The 2000 BiOp describes the FCRPS as the mainstem Columbia and Snake River from Chief Joseph Dam and Hells Canyon Dam down to and including the estuary and plume. Salmon and steelhead passage to historic habitat has been blocked since their construction. The BiOp analyzes the impact of some 14 sets of dams, powerhouses and reservoirs on listed species. The RPA or reasonable and prudent alternative describes actions that can be taken within the system of dams, and off-site, to improve salmon survival.
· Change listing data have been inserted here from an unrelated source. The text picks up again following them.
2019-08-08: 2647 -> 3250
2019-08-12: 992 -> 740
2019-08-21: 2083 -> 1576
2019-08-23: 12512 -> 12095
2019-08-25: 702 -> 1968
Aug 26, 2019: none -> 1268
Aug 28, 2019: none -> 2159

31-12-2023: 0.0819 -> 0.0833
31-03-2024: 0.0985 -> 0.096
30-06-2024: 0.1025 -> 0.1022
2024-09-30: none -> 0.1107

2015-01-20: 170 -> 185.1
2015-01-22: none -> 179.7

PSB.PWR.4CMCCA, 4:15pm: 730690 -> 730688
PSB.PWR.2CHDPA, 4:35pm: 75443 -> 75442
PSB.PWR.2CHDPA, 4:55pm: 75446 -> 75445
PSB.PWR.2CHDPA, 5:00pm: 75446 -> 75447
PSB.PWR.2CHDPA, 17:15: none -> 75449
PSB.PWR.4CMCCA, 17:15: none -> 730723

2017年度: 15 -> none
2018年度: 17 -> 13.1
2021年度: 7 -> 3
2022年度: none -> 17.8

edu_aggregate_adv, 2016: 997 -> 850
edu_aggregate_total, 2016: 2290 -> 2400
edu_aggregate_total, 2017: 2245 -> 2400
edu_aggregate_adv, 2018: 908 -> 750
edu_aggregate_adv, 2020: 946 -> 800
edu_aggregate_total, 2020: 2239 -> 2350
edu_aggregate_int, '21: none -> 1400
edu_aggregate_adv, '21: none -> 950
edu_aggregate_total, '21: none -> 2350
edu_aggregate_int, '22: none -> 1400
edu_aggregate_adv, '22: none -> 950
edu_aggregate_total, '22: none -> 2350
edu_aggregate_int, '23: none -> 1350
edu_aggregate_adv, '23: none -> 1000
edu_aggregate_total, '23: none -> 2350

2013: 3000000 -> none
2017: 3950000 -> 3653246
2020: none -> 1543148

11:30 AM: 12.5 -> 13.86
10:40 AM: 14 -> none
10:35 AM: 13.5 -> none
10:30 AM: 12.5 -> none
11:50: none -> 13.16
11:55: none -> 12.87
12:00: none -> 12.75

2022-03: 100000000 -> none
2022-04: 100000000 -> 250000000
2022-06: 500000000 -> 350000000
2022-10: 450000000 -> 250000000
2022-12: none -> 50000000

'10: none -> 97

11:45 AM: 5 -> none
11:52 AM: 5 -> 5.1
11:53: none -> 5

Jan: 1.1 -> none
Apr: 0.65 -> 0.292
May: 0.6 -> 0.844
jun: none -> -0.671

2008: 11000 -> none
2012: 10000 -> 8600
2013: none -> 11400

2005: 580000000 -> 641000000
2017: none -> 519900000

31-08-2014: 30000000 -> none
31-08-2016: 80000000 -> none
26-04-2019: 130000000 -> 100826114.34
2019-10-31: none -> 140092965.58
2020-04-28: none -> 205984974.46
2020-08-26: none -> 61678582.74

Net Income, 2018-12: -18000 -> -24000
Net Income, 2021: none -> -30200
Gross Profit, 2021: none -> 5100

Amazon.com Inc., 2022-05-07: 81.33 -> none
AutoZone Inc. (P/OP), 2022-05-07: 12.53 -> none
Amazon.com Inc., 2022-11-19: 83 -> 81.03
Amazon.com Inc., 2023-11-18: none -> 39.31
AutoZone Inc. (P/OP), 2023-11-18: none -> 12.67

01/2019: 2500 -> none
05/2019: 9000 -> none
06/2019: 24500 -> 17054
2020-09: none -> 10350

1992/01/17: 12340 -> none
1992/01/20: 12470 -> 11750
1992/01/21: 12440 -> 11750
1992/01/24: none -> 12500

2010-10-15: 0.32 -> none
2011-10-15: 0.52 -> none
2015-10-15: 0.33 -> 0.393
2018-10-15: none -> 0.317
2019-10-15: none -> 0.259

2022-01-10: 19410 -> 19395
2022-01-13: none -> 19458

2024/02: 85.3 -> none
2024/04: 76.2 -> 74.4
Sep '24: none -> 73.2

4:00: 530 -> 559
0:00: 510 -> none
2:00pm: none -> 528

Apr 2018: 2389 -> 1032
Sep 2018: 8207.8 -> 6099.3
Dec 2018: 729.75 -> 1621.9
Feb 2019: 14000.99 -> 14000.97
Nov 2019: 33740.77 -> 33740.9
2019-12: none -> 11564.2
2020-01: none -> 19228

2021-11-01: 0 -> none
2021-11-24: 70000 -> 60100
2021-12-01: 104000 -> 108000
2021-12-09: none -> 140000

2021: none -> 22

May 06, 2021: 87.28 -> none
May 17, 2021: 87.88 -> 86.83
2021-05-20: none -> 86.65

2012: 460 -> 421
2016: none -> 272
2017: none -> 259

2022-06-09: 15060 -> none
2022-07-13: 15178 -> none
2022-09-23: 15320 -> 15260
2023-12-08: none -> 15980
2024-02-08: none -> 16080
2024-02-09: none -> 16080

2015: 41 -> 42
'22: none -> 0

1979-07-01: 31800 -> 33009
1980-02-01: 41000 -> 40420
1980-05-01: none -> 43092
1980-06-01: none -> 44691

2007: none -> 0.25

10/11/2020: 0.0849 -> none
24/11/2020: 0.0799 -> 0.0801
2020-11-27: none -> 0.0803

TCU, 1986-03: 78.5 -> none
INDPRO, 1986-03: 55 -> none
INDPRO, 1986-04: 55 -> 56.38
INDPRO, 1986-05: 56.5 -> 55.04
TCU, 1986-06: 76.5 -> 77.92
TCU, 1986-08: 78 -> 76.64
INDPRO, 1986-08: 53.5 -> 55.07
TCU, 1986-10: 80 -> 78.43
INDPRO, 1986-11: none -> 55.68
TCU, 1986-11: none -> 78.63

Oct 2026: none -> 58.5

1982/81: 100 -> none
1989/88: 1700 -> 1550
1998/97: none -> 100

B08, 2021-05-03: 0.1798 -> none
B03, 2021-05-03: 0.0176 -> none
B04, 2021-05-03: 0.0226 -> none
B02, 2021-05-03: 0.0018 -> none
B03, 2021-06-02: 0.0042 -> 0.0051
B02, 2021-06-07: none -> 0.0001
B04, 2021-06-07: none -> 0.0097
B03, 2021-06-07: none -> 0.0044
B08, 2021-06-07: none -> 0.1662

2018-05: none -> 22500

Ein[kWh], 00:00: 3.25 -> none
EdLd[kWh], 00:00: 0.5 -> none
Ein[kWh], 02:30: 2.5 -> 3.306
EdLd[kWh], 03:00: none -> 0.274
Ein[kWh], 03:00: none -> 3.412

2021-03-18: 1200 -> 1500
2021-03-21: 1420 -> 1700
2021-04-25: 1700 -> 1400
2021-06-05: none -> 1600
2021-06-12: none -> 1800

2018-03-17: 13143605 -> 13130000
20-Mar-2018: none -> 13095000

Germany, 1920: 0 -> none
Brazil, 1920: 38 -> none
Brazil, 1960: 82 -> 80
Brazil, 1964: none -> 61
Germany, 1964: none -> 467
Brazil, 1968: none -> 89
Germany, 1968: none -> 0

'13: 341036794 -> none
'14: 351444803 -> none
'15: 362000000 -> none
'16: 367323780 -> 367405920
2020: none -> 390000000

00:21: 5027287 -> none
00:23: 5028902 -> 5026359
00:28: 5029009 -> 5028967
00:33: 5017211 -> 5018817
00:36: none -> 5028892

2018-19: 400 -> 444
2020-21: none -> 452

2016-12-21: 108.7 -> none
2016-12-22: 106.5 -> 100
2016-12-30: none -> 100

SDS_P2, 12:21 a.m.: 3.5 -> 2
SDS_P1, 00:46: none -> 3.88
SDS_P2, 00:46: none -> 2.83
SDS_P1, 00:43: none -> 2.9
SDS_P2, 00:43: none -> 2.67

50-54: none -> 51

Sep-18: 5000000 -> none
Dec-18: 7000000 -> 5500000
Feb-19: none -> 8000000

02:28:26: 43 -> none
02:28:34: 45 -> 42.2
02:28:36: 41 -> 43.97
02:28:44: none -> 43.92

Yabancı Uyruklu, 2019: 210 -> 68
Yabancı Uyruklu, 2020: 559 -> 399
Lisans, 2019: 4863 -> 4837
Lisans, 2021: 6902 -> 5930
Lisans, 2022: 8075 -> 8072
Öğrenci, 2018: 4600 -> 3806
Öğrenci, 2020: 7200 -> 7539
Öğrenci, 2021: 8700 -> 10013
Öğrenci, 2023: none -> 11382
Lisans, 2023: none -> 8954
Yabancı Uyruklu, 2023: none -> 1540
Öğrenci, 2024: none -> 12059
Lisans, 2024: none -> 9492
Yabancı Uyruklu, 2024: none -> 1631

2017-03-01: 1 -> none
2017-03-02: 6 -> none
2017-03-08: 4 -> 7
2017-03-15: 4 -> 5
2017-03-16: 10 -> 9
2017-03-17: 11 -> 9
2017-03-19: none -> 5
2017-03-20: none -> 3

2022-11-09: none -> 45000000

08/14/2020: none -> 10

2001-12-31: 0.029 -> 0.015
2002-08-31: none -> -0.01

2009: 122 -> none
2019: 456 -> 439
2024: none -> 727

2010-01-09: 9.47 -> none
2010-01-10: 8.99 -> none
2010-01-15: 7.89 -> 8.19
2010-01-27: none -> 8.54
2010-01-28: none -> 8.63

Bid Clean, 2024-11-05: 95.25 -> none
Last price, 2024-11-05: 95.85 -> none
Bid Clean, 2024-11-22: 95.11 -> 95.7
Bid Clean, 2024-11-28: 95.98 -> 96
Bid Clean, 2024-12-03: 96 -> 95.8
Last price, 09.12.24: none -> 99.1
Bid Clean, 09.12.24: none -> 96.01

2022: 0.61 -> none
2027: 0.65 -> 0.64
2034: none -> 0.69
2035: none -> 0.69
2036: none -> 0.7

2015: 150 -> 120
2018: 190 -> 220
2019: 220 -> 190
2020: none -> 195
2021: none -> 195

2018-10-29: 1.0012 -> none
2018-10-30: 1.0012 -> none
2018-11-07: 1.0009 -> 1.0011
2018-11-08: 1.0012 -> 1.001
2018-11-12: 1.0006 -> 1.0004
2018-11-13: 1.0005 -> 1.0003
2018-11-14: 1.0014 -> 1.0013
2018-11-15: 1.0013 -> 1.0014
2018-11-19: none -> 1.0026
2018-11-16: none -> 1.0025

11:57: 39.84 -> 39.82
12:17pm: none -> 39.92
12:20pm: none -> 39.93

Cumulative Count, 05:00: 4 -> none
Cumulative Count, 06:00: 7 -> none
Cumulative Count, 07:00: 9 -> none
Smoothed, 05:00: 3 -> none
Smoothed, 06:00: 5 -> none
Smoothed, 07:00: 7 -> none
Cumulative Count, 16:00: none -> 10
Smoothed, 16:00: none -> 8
That FCRPS BiOp does not include federal projects above Coulee and Hells Canyon, with the exception of Libby and Hungry Horse dams in Montana and Albeni Falls Dam in northern Idaho. The BOR's upper Snake River irrigation projects were judged in a separate BiOp as not jeopardizing the survival of listed salmon and steelhead downstream.

The legal representatives for the plaintiffs objected -- during an October meeting last month with the judge and attorneys for other entities involved in the lawsuit -- to NOAA's revised action area definition. In an Oct. 1 report to the court NOAA said it has redefined the action area "as not only the areas directly and indirectly affected by the FCRPS but also any watersheds in which off-site mitigation activities required by the (BiOp's) RPA may occur." The area "will cover most, if not all, of the freshwater habitat of the affected ESUs discussed in the 2000 RPA." ESUs or evolutionarily significant units" are the individual ESA-listed chinook, chum and sockeye salmon and steelhead stocks.

Redden then ordered briefs on a request from the plaintiffs for a clarification of the "action" and the action area definitions that the federal agency is using in determining whether that action is jeopardizing the survival of listed stocks. The plaintiffs, and parties in support of their position, started the briefing in early November, then the federal government and its supporters were allowed to respond. Last week's filings by the plaintiffs, the Yakama Nation, the Warm Springs Tribes and the Confederated Tribes of the Umatilla Indian Reservation and the state of Oregon completed the filing schedule set out by Redden. Now the parties await the judge's next move -- potentially a call for oral arguments.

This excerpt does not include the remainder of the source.